## Task to carry out
Transcribe the stretch of entries below from the line with "- Please use" through the line with "credentials (e.g., http://user:pass@proxy:port).", exactly and with both ends included; leave out all other lines.

## Materials provided
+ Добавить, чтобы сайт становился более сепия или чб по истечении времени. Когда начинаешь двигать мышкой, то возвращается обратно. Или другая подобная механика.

--

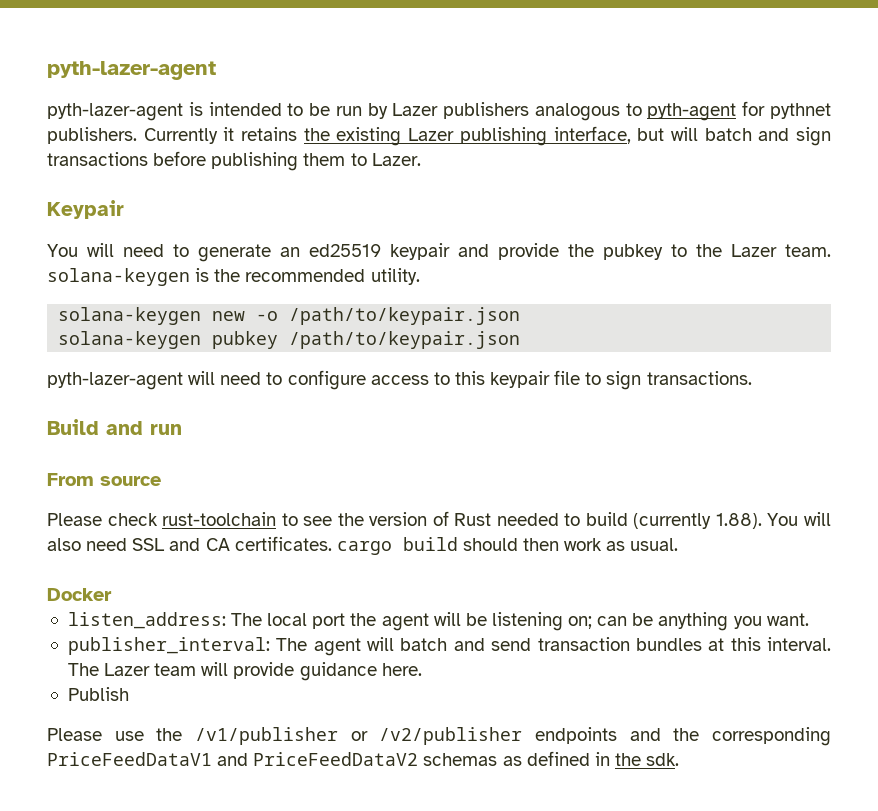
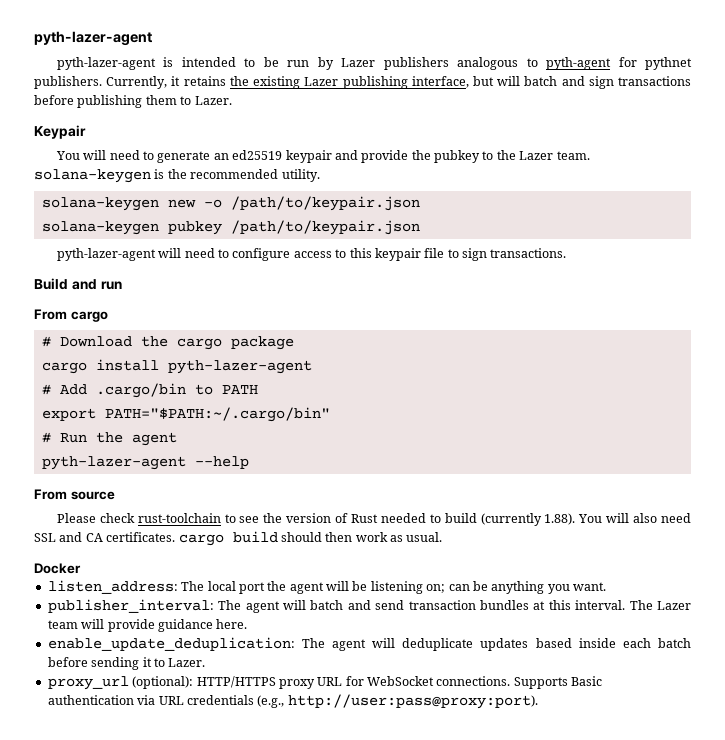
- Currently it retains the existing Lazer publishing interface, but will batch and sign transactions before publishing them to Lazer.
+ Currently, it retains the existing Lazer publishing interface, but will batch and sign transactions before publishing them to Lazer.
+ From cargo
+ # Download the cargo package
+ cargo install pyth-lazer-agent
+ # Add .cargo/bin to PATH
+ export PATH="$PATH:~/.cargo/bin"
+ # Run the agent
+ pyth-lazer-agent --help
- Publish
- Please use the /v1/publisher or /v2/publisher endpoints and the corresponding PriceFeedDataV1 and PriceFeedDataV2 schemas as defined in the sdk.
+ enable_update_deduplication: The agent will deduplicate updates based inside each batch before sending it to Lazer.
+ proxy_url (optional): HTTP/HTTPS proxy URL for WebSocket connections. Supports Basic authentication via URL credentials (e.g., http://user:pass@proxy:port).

## The completed task
- Please use the /v1/publisher or /v2/publisher endpoints and the corresponding PriceFeedDataV1 and PriceFeedDataV2 schemas as defined in the sdk.
+ enable_update_deduplication: The agent will deduplicate updates based inside each batch before sending it to Lazer.
+ proxy_url (optional): HTTP/HTTPS proxy URL for WebSocket connections. Supports Basic authentication via URL credentials (e.g., http://user:pass@proxy:port).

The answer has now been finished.